• **WORK ITEM**: The output is the lines below from the one with "ROULEMENT DE VILEBREQUIN" through the one with "total: 1412.32 -> 1311.70", both included, printed exactly and with no other line.

[Collected data entries]
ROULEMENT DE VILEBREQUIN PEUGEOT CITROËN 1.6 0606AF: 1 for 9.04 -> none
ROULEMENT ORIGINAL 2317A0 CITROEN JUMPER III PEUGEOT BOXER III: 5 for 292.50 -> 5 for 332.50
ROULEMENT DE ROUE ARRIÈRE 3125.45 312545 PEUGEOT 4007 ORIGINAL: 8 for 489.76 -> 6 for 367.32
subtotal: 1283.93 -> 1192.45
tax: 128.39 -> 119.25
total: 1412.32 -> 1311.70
* * *
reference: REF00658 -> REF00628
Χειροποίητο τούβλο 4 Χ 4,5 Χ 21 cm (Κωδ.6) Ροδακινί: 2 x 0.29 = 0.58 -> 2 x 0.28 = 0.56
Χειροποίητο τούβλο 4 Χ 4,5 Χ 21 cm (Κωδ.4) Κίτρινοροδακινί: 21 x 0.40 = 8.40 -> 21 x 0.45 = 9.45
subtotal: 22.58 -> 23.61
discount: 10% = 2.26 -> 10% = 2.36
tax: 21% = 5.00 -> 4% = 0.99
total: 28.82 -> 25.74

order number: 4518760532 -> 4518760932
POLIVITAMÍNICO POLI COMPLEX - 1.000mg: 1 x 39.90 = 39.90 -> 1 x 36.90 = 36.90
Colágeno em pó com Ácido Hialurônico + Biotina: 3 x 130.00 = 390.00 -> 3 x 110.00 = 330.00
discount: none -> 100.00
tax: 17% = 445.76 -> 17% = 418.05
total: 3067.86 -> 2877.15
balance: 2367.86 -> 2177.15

• **FINISHED TASK**:
ROULEMENT DE VILEBREQUIN PEUGEOT CITROËN 1.6 0606AF: 1 for 9.04 -> none
ROULEMENT ORIGINAL 2317A0 CITROEN JUMPER III PEUGEOT BOXER III: 5 for 292.50 -> 5 for 332.50
ROULEMENT DE ROUE ARRIÈRE 3125.45 312545 PEUGEOT 4007 ORIGINAL: 8 for 489.76 -> 6 for 367.32
subtotal: 1283.93 -> 1192.45
tax: 128.39 -> 119.25
total: 1412.32 -> 1311.70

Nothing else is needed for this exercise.